Getting his hand and the match stick out of his pocket, Renley flicked his thumb against the tip and struck it alight. "Just because I can't see you boys doesn't mean I'm entirely helpless," he told them, grinning fiercely. "I hope you brought some marshmallows along for this trip, because things are about to get toasty."

He couldn't see it himself, but the three drow could. In the palm of his hand he held a small sphere of fire. The fingers of his other hand teased the air currents, and he could feel them like strings. A pinch of wind and a dash of fire. All under his perfect control.

"Faer?" queried the leader uncertainly.

Renley had heard that tone before. Without knowing the word, he knew the reaction well enough. "No," he laughed. "Not magic." The blind man drew in a deep breath. "Force of will," he exhaled, all for show.

The globe of fire in the palm of his hand expanded to three times its size in an instant and leaped from his fingers. He heard the whiffing crunch of the leader drow in front of him being knocked back by the blast and slamming into the opposite wall. Then he smelled burning flesh and fabric. There were no screams, much to his dissatisfaction.

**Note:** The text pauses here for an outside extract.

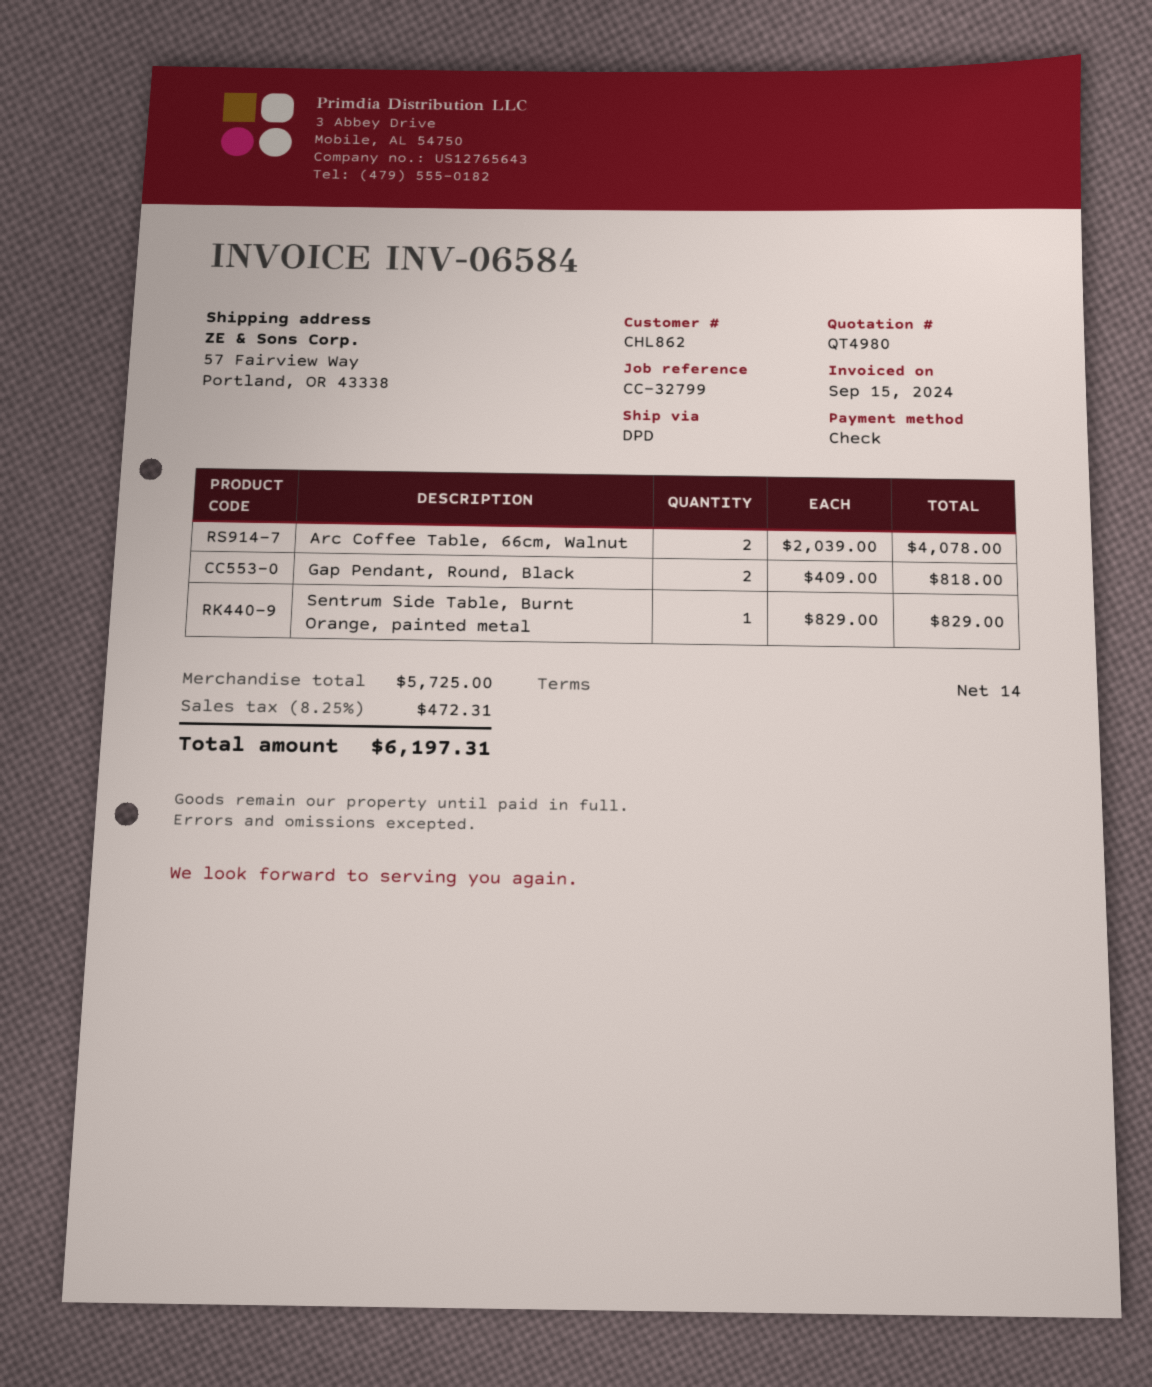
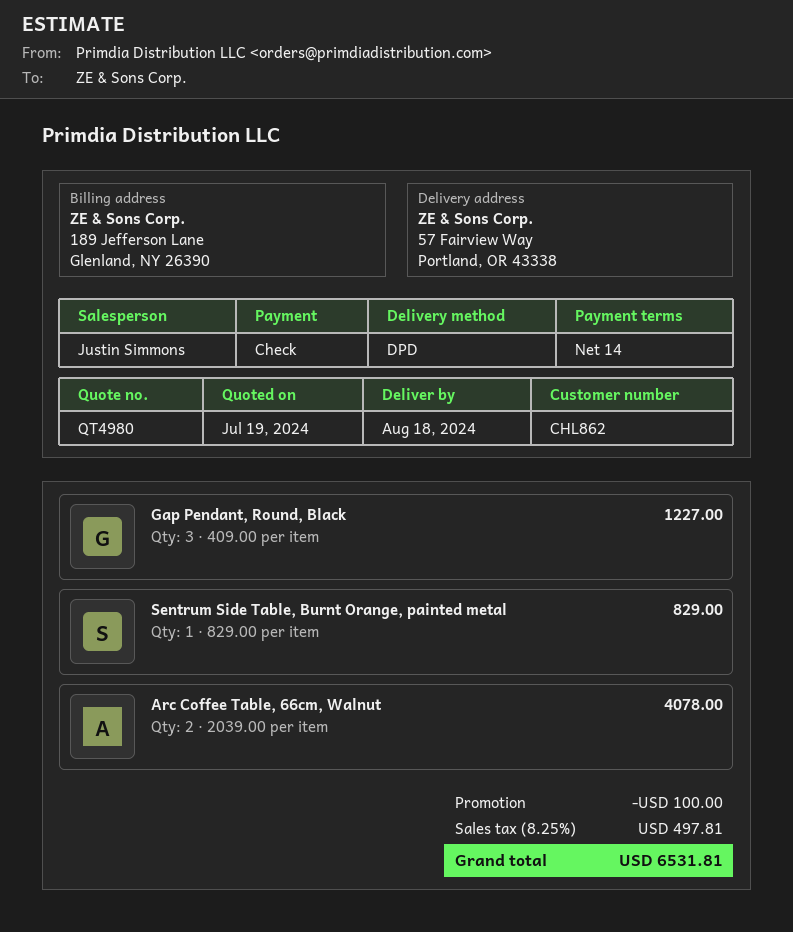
Gap Pendant, Round, Black: 2 x 409.00 = 818.00 -> 3 x 409.00 = 1227.00
discount: none -> 100.00
tax: 8.25% = 472.31 -> 8.25% = 497.81
total: 6197.31 -> 6531.81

"Cha'kohkev rivvil faer," snarled the drow to his right. That one lunged. With the turn of his hand, Renley split the raging inferno atop their leader in two and sent the removed half careening toward that one. At the same time he tossed his head back hard to smack the back of his skull into the nose of the one holding him. He felt the sting harshly, but it didn't break his concentration.

The drow who had been holding him let go in favor of holding his own face, which gave Renley ample time to twist around and concentrate on the blaze of his controlled inferno. Using only the power of his well schooled thoughts, he made the fire expand and stretch out. Two were down and neither were screaming, but he could smell them burning, hear them writhing. Just in case the third drow had any bright ideas, he built up a wall of fire between them. "Who sent you?" he demanded.

There was no answer.

"Don't tell me you don't speak common," Renley growled irritably. "Tell me who sent you or I'm going to roast you alive like your two friends here."

He knew the drow was trapped. He imagined a half circle of fire and it became so. A curved ring that caged him against the wall. To his left and behind him the other two were fully engulfed, and no matter how much they stopped, dropped and rolled that fire wasn't going to go out. Why? Because Renley willed it so.

The trapped drow laughed at him. "They are naut my friends."

"Be that as it may," said Renley, unimpressed, "do you really want to wind up like them?"

There was a length of silence while the remaining drow considered the situation. Though he couldn't see it, Renley imagined well enough that he was looking from one to the other and watching them flail about in their death throes. Being burnt alive isn't really one of the better ways to go. Little did the blind man know that a drow male could think of worse ones. "Kill me," he said. "I do naut fear you, human."

"Well, that's a shame," Renley remarked. "Unfortunately, you're of no use to me dead. If you're not going to talk, I guess that means I'm just going to have to get some answers out of you another way." With a dismissive gesture, the flames between them snuffed themselves out.

Before the drow could even think to use this change of events to his advantage, Renley reached out with his will, slipped mentally into the dark elf's mind, and with merely a thought rendered him unconscious. The body crumpled to the ground at his feet but remained breathing. The stink of the other two bodies was an insult to his nostrils, but there was no hope for them. They were dead.

"Times like these," Renley complained as he bent to hoist up the body of the one drow still breathing, "I wish I had a dog."